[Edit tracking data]
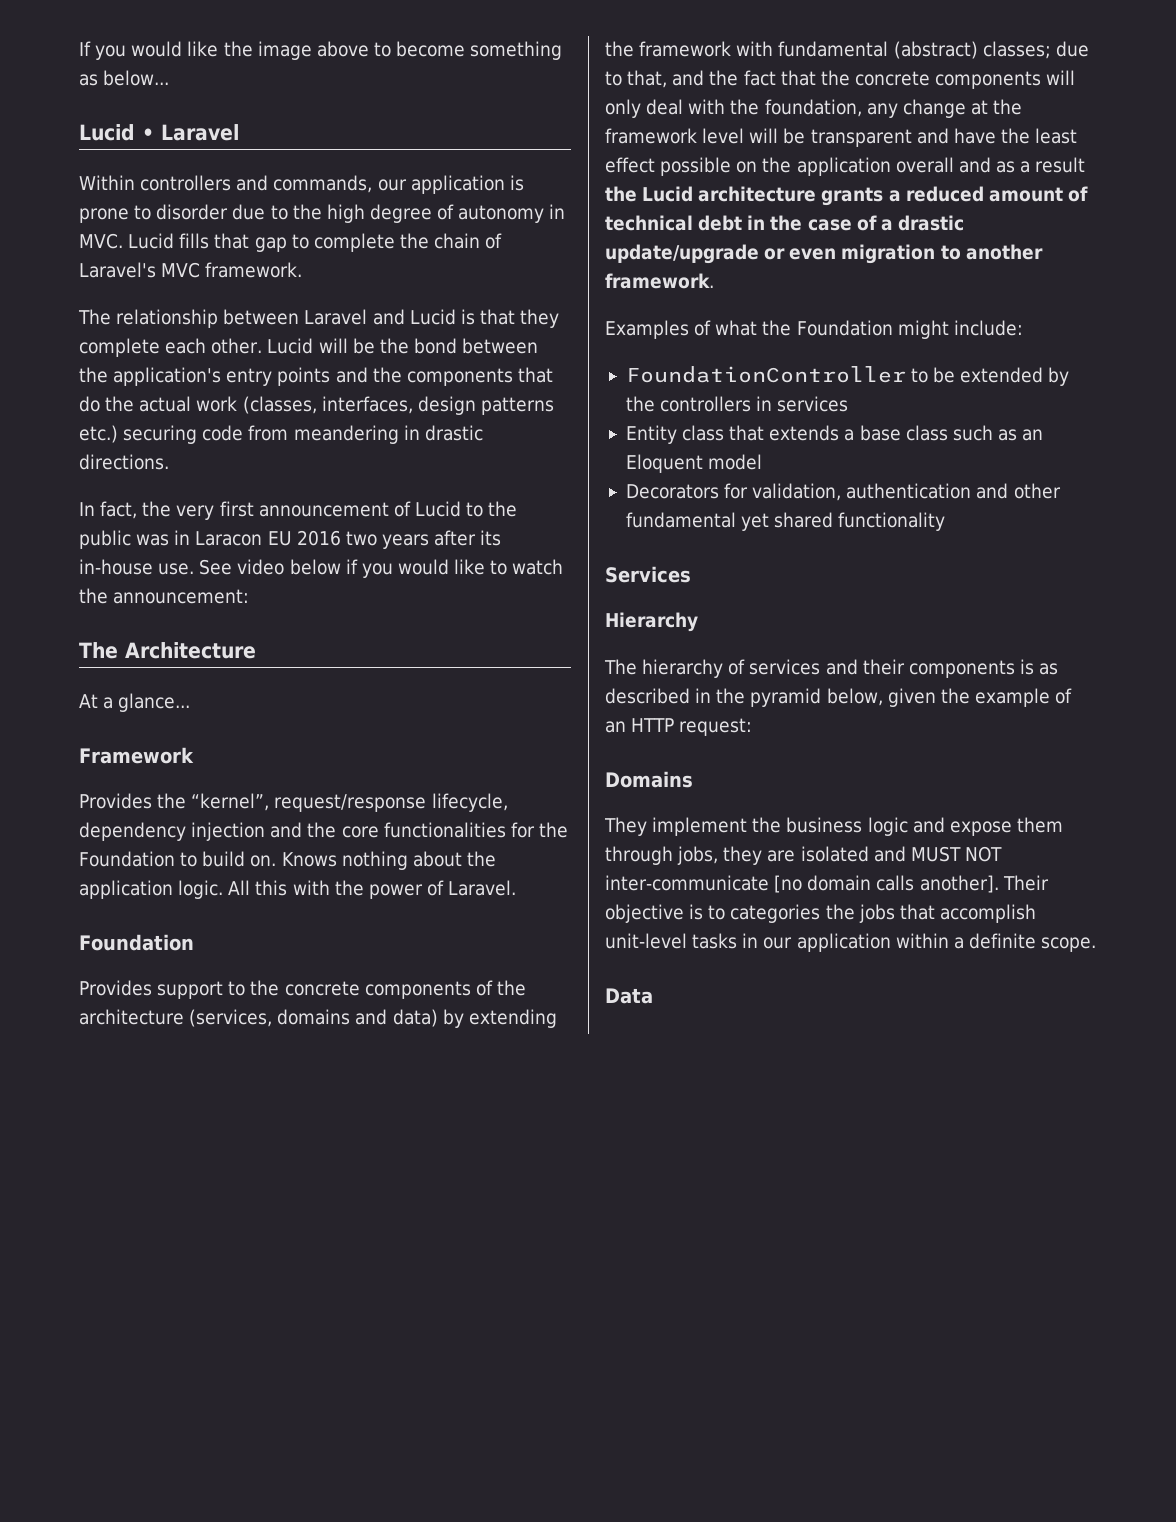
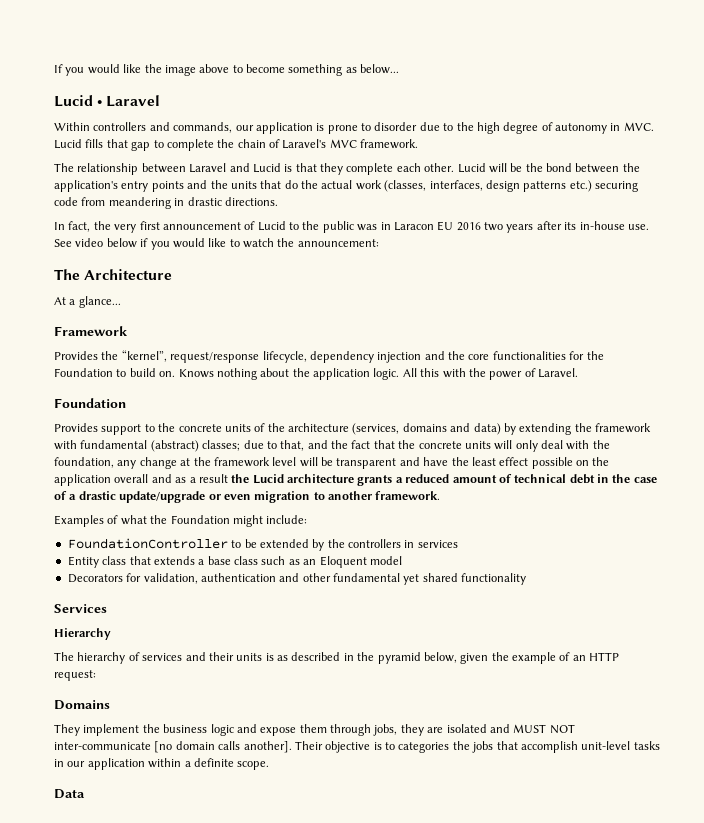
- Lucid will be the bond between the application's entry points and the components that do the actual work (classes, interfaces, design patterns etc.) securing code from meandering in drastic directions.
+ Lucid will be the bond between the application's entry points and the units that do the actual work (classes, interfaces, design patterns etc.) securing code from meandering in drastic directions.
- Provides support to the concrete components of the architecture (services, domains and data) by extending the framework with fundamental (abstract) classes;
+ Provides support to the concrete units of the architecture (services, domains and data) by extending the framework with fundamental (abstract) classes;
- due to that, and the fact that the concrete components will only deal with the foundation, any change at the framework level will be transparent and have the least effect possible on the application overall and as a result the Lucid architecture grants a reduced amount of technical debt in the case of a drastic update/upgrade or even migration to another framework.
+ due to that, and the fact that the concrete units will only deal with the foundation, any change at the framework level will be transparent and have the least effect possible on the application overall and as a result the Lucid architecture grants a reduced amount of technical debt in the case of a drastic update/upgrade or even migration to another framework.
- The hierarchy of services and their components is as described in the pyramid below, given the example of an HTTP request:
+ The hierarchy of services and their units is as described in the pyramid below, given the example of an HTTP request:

--

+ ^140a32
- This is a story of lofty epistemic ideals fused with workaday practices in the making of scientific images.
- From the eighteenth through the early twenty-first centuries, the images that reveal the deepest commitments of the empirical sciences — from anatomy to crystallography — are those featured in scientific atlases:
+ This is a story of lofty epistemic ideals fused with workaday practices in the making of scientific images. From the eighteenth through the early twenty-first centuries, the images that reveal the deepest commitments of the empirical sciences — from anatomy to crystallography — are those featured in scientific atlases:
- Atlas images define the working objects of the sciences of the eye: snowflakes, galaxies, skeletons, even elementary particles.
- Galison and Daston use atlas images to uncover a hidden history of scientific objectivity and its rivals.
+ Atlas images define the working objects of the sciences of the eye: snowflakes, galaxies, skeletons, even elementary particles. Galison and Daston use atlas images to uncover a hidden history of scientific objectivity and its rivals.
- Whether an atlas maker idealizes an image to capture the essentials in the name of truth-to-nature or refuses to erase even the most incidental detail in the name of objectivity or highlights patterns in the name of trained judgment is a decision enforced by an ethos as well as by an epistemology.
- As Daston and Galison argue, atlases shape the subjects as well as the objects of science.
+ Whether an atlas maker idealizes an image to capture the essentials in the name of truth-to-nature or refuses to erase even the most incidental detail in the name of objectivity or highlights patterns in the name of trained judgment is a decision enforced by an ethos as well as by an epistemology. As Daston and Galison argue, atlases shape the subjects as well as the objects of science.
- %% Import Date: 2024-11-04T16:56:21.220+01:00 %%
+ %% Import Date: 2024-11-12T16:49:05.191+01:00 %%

● **TASK GOAL**
The required answer is the run of lines above, starting at the line with "and the units" and ending at the line with "concrete units of", reproduced exactly with both ends.

● **RESULT FOR THIS EXERCISE**
+ Lucid will be the bond between the application's entry points and the units that do the actual work (classes, interfaces, design patterns etc.) securing code from meandering in drastic directions.
- Provides support to the concrete components of the architecture (services, domains and data) by extending the framework with fundamental (abstract) classes;
+ Provides support to the concrete units of the architecture (services, domains and data) by extending the framework with fundamental (abstract) classes;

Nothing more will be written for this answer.